_What to do_: Stopping at the line that holds "(81, 444) none", repeat the lines below exactly, starting from the very first and including that final line.
- - -
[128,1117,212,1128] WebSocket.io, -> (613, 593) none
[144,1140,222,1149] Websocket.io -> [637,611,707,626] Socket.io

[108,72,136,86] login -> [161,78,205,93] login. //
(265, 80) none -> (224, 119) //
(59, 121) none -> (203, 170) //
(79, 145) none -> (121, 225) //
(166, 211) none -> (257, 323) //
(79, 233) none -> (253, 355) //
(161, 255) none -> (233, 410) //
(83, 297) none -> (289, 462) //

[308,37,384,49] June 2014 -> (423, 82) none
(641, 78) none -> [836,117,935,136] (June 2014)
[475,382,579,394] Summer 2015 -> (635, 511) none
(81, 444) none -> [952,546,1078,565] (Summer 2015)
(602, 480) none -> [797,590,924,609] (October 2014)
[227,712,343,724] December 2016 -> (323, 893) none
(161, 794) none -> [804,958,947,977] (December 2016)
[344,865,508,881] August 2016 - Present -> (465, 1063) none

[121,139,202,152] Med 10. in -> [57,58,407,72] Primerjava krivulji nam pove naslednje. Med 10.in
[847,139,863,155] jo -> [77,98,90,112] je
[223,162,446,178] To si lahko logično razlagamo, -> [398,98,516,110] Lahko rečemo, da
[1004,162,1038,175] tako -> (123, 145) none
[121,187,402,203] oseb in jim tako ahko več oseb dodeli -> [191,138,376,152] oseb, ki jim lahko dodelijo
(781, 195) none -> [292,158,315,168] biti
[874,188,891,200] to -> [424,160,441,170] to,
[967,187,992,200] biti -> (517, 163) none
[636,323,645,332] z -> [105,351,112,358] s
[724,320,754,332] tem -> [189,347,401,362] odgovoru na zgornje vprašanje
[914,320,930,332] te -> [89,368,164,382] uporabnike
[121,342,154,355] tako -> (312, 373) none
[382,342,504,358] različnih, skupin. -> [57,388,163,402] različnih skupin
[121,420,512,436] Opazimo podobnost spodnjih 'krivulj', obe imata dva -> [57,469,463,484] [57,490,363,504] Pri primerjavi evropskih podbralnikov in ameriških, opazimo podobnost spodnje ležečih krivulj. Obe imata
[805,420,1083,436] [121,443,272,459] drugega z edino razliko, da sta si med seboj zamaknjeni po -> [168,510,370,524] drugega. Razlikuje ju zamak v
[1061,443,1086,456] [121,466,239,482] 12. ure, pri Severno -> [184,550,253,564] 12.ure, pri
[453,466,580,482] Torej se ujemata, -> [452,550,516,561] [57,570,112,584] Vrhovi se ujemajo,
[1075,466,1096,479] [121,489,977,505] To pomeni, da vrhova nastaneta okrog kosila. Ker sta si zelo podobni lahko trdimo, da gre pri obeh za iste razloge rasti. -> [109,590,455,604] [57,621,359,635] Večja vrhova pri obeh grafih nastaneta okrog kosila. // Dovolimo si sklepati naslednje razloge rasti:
- - -
_Task response_:
[128,1117,212,1128] WebSocket.io, -> (613, 593) none
[144,1140,222,1149] Websocket.io -> [637,611,707,626] Socket.io

[108,72,136,86] login -> [161,78,205,93] login. //
(265, 80) none -> (224, 119) //
(59, 121) none -> (203, 170) //
(79, 145) none -> (121, 225) //
(166, 211) none -> (257, 323) //
(79, 233) none -> (253, 355) //
(161, 255) none -> (233, 410) //
(83, 297) none -> (289, 462) //

[308,37,384,49] June 2014 -> (423, 82) none
(641, 78) none -> [836,117,935,136] (June 2014)
[475,382,579,394] Summer 2015 -> (635, 511) none
(81, 444) none -> [952,546,1078,565] (Summer 2015)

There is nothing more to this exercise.